Source data:
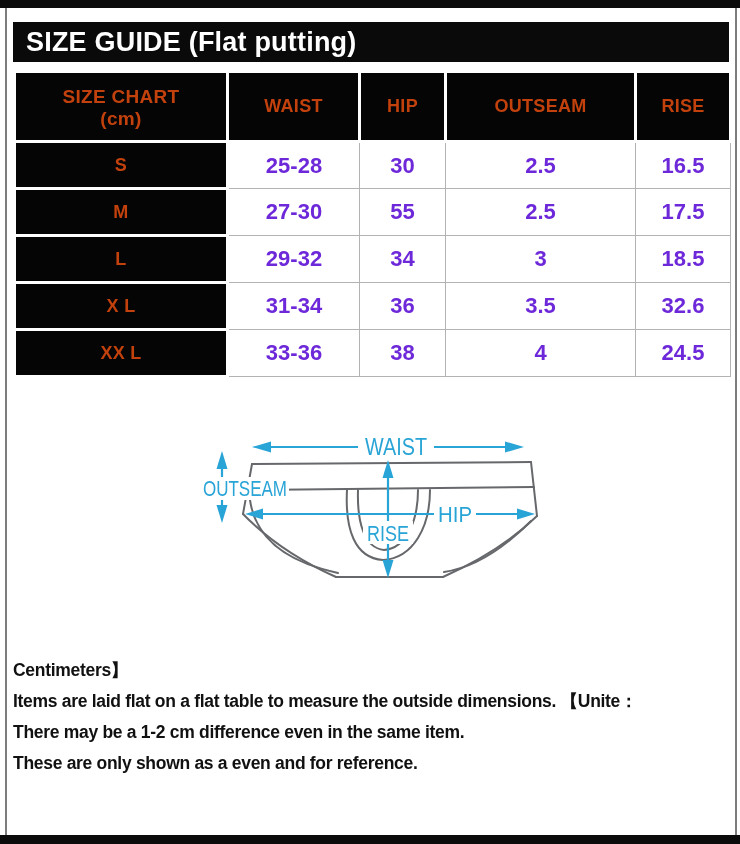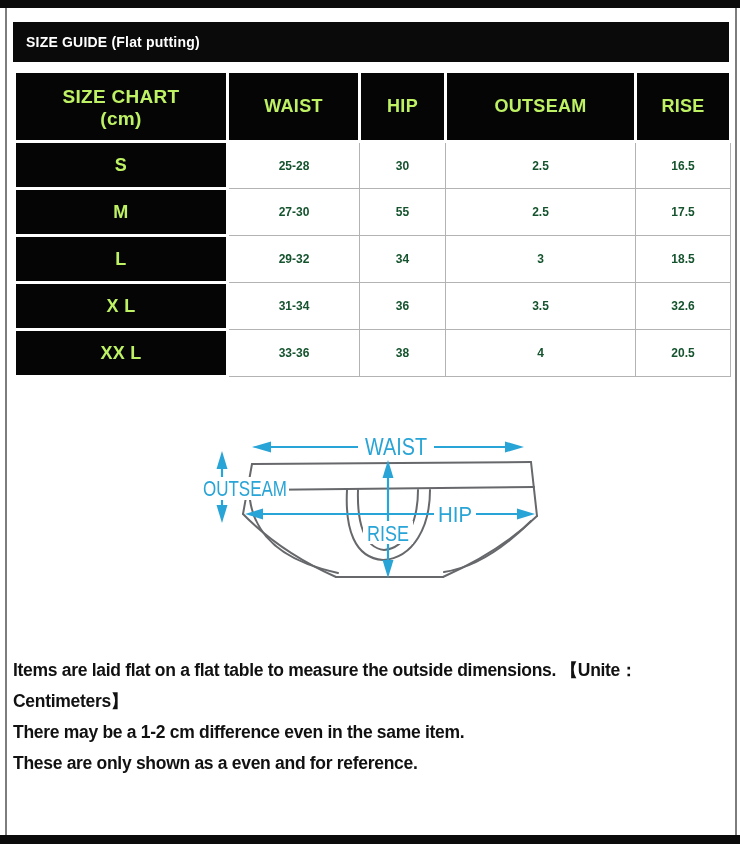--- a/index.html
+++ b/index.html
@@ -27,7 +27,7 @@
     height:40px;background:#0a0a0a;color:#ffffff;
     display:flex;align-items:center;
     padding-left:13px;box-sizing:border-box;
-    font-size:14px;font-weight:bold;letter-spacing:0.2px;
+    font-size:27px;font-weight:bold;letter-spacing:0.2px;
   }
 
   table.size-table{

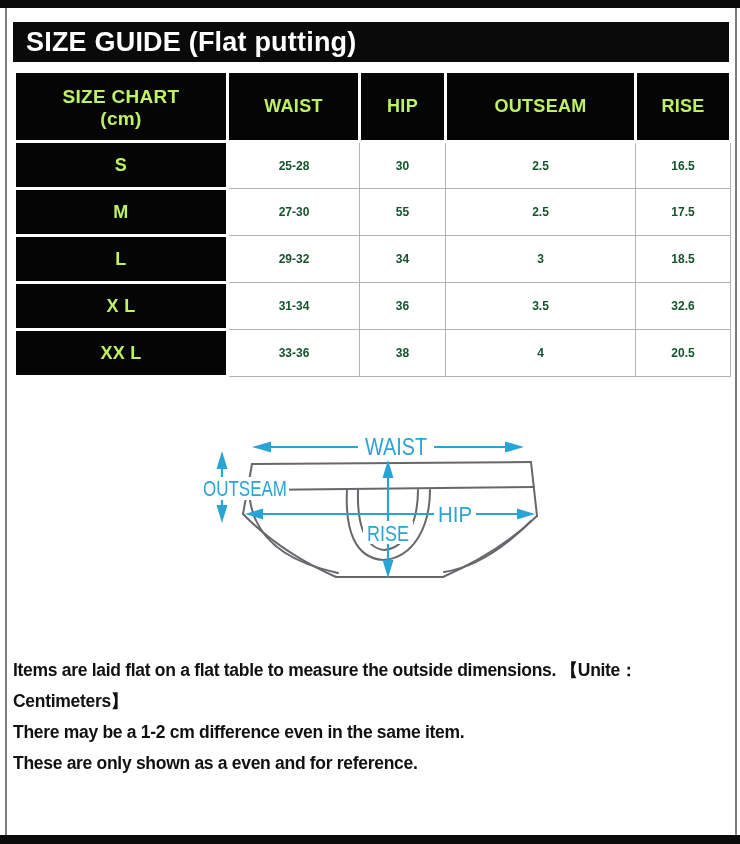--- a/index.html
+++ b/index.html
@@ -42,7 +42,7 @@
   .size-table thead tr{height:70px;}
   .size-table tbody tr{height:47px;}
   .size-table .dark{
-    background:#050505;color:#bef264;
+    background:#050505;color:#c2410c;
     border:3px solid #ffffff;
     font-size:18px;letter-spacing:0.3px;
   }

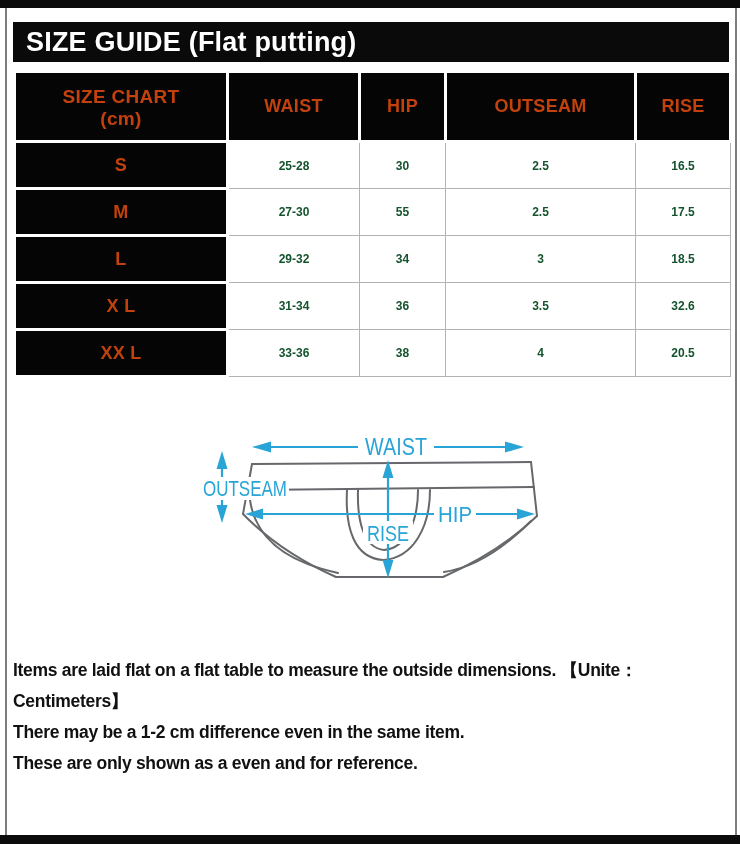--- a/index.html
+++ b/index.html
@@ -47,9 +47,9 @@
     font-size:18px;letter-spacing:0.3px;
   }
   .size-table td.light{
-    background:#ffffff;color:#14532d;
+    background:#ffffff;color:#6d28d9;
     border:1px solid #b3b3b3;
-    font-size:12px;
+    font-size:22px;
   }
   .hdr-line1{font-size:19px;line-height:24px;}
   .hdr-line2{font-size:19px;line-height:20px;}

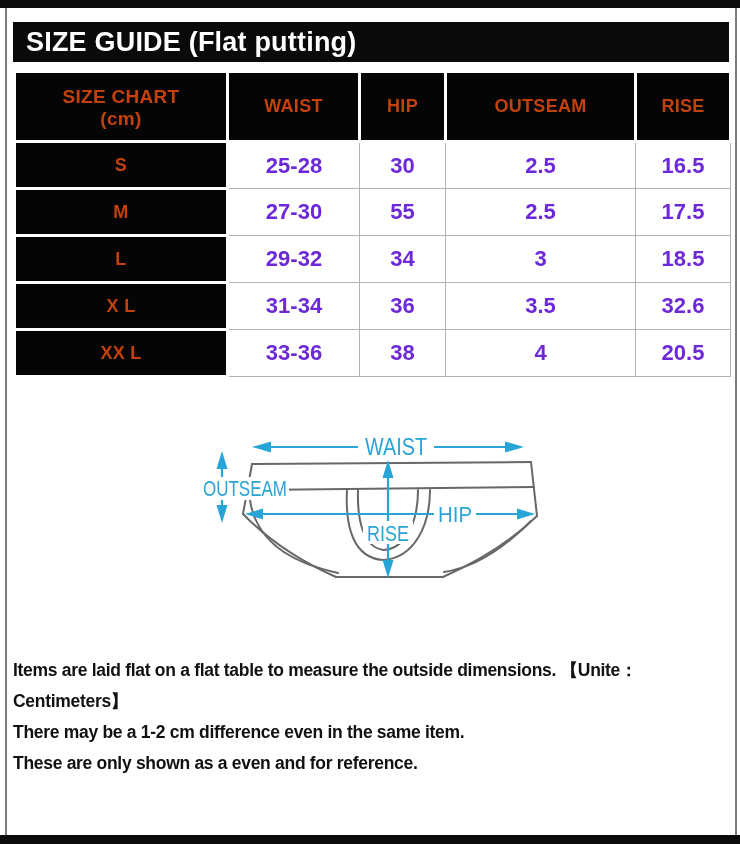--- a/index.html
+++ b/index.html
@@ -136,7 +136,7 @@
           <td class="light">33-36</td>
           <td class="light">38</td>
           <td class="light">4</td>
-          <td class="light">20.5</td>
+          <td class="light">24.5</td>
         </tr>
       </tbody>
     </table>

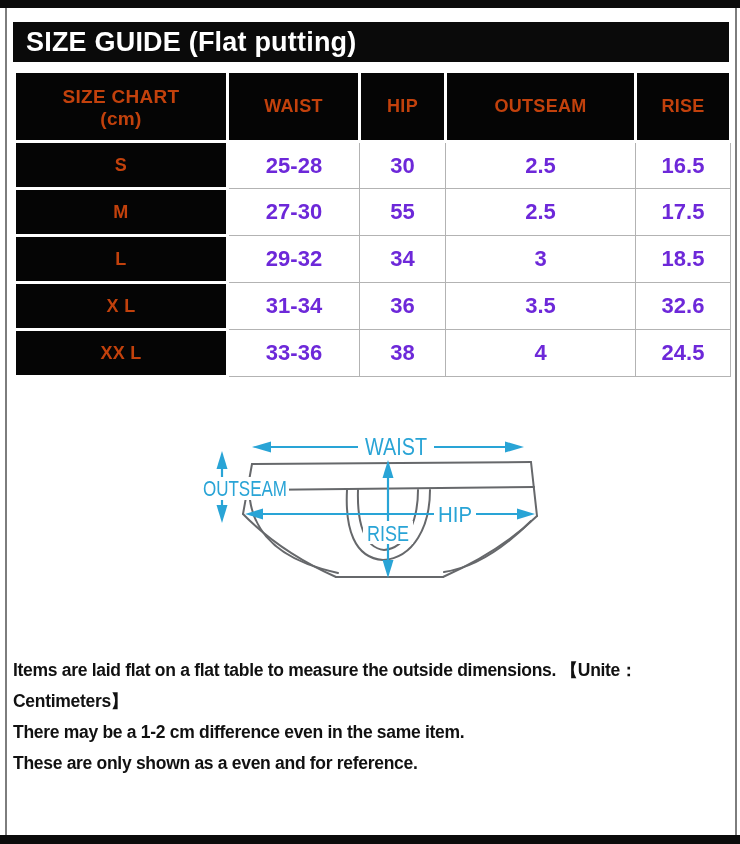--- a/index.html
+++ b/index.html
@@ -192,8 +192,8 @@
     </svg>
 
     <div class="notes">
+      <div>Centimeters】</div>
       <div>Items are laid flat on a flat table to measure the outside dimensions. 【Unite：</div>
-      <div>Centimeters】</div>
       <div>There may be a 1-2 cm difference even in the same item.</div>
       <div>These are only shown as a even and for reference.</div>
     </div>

What is expected:
Copy out the data above to the letter, and keep every picture out of it.

Exercise result:
--- a/index.html
+++ b/index.html
@@ -27,7 +27,7 @@
     height:40px;background:#0a0a0a;color:#ffffff;
     display:flex;align-items:center;
     padding-left:13px;box-sizing:border-box;
-    font-size:14px;font-weight:bold;letter-spacing:0.2px;
+    font-size:27px;font-weight:bold;letter-spacing:0.2px;
   }
 
   table.size-table{

--- a/index.html
+++ b/index.html
@@ -42,7 +42,7 @@
   .size-table thead tr{height:70px;}
   .size-table tbody tr{height:47px;}
   .size-table .dark{
-    background:#050505;color:#bef264;
+    background:#050505;color:#c2410c;
     border:3px solid #ffffff;
     font-size:18px;letter-spacing:0.3px;
   }

--- a/index.html
+++ b/index.html
@@ -47,9 +47,9 @@
     font-size:18px;letter-spacing:0.3px;
   }
   .size-table td.light{
-    background:#ffffff;color:#14532d;
+    background:#ffffff;color:#6d28d9;
     border:1px solid #b3b3b3;
-    font-size:12px;
+    font-size:22px;
   }
   .hdr-line1{font-size:19px;line-height:24px;}
   .hdr-line2{font-size:19px;line-height:20px;}

--- a/index.html
+++ b/index.html
@@ -136,7 +136,7 @@
           <td class="light">33-36</td>
           <td class="light">38</td>
           <td class="light">4</td>
-          <td class="light">20.5</td>
+          <td class="light">24.5</td>
         </tr>
       </tbody>
     </table>

--- a/index.html
+++ b/index.html
@@ -192,8 +192,8 @@
     </svg>
 
     <div class="notes">
+      <div>Centimeters】</div>
       <div>Items are laid flat on a flat table to measure the outside dimensions. 【Unite：</div>
-      <div>Centimeters】</div>
       <div>There may be a 1-2 cm difference even in the same item.</div>
       <div>These are only shown as a even and for reference.</div>
     </div>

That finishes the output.